Teoria e pratica
economica
Spesso
si parla in Economia di equilibrio del mercato; equilibrio cioè tra
domanda ed offerta di beni e servizi. Ed allo stesso modo, si parla di
equilibrio tra domanda ed offerta di moneta. Ma esiste nella realtà
pratica l'equilibrio?
Esso
in realtà è solo uno strumento teorico. Nella pratica, esiste una
continua dinamica tra domanda ed offerta di beni e servizi che solo in
circostanze eccezionali raggiunge l'equilibrio.
Nel
mercato dei beni e servizi, è la domanda che determina
l'offerta: è il mercato che comanda. Questo è tanto più vero in una
società basata sul profitto in cui si offre tutto (o quasi) ciò che è
domandato pur di massimizzare il profitto. Nel
mercato della moneta, invece, è l'offerta che determina la
domanda: è chi offre moneta (oggi, il sistema bancario) che
comanda. Questo è il funzionamento teorico del mercato.
Nel
mercato dei beni e servizi, sono il consumo, l'investimento
e la spesa pubblica che determinano la produzione: è la
gente reale che comanda. Nel mercato della moneta, invece, è la massa
monetaria in circolazione che determina i prestiti: è chi crea
moneta (oggi il sistema bancario) che comanda. Questo è il funzionamento
pratico del mercato.
Nel
funzionamento teorico del mercato, l'obiettivo è l'equilibrio.
Nel funzionamento pratico del mercato, l'obiettivo è lo scambio.
In entrambi i casi, il vincolo è costituito dalla limitatezza
delle risorse: reali, umane e monetarie. E' tale differenza di
obiettivi che determina un costante disequilibrio nel mercato reale
rispetto a quello teorico.
Nell'analisi
delle relazioni tra le diverse variabili economiche, abbiamo visto e
vedremo che vi possono essere relazioni sia tra variabili reali (già
realizzate), sia tra variabili teoriche (domanda ed offerta di una data
variabile), sia tra una variabile reale ed una teorica.
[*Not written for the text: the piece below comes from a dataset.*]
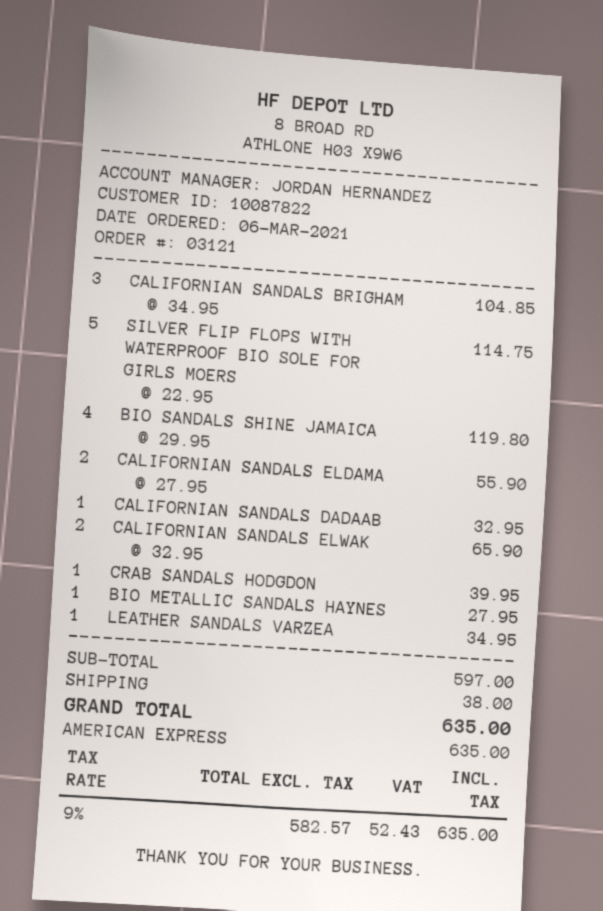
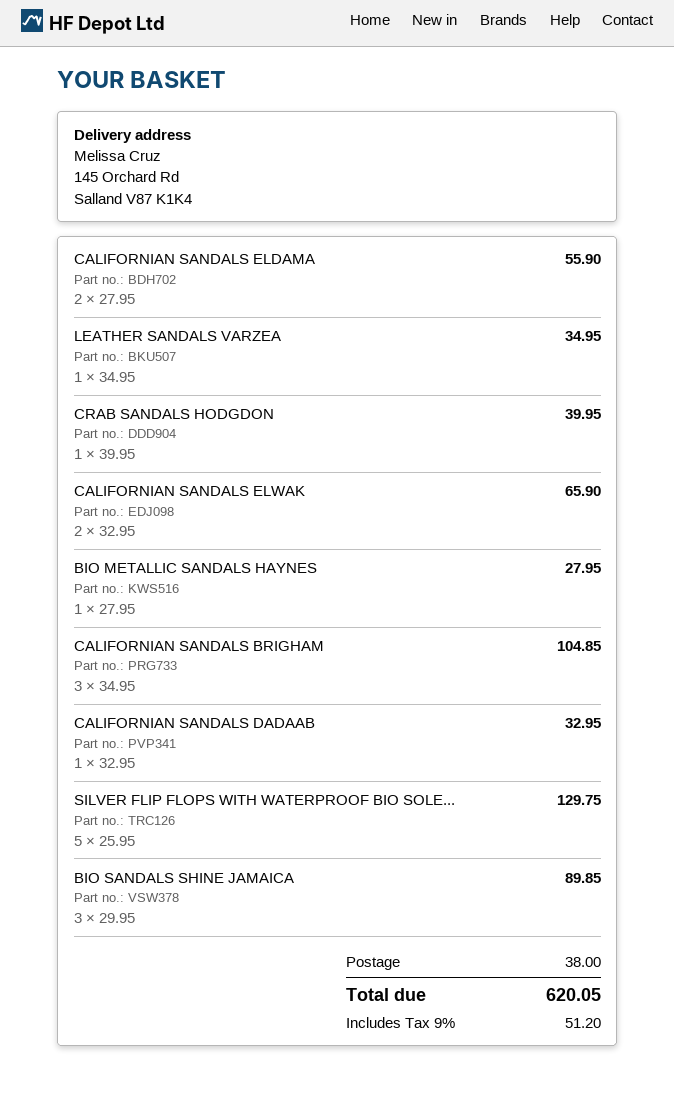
SILVER FLIP FLOPS WITH WATERPROOF BIO SOLE FOR GIRLS MOERS: 5 x 22.95 = 114.75 -> 5 x 25.95 = 129.75
BIO SANDALS SHINE JAMAICA: 4 x 29.95 = 119.80 -> 3 x 29.95 = 89.85
tax: 9% = 52.43 -> 9% = 51.20
total: 635.00 -> 620.05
Una relazione tra
variabili, infatti, può essere determinata non solo ex-post (una volta
cioè che una o entrambe le variabili si sono già manifestate nella
realtà) ma anche ex-ante (prima che una o entrambe le variabili poste in
relazione si siano manifestate). Ciò su cui si può basare la
determinazione ex-ante è l'aspettativa del comportamento umano.
Una questione di probabilità, con un tocco di buon senso.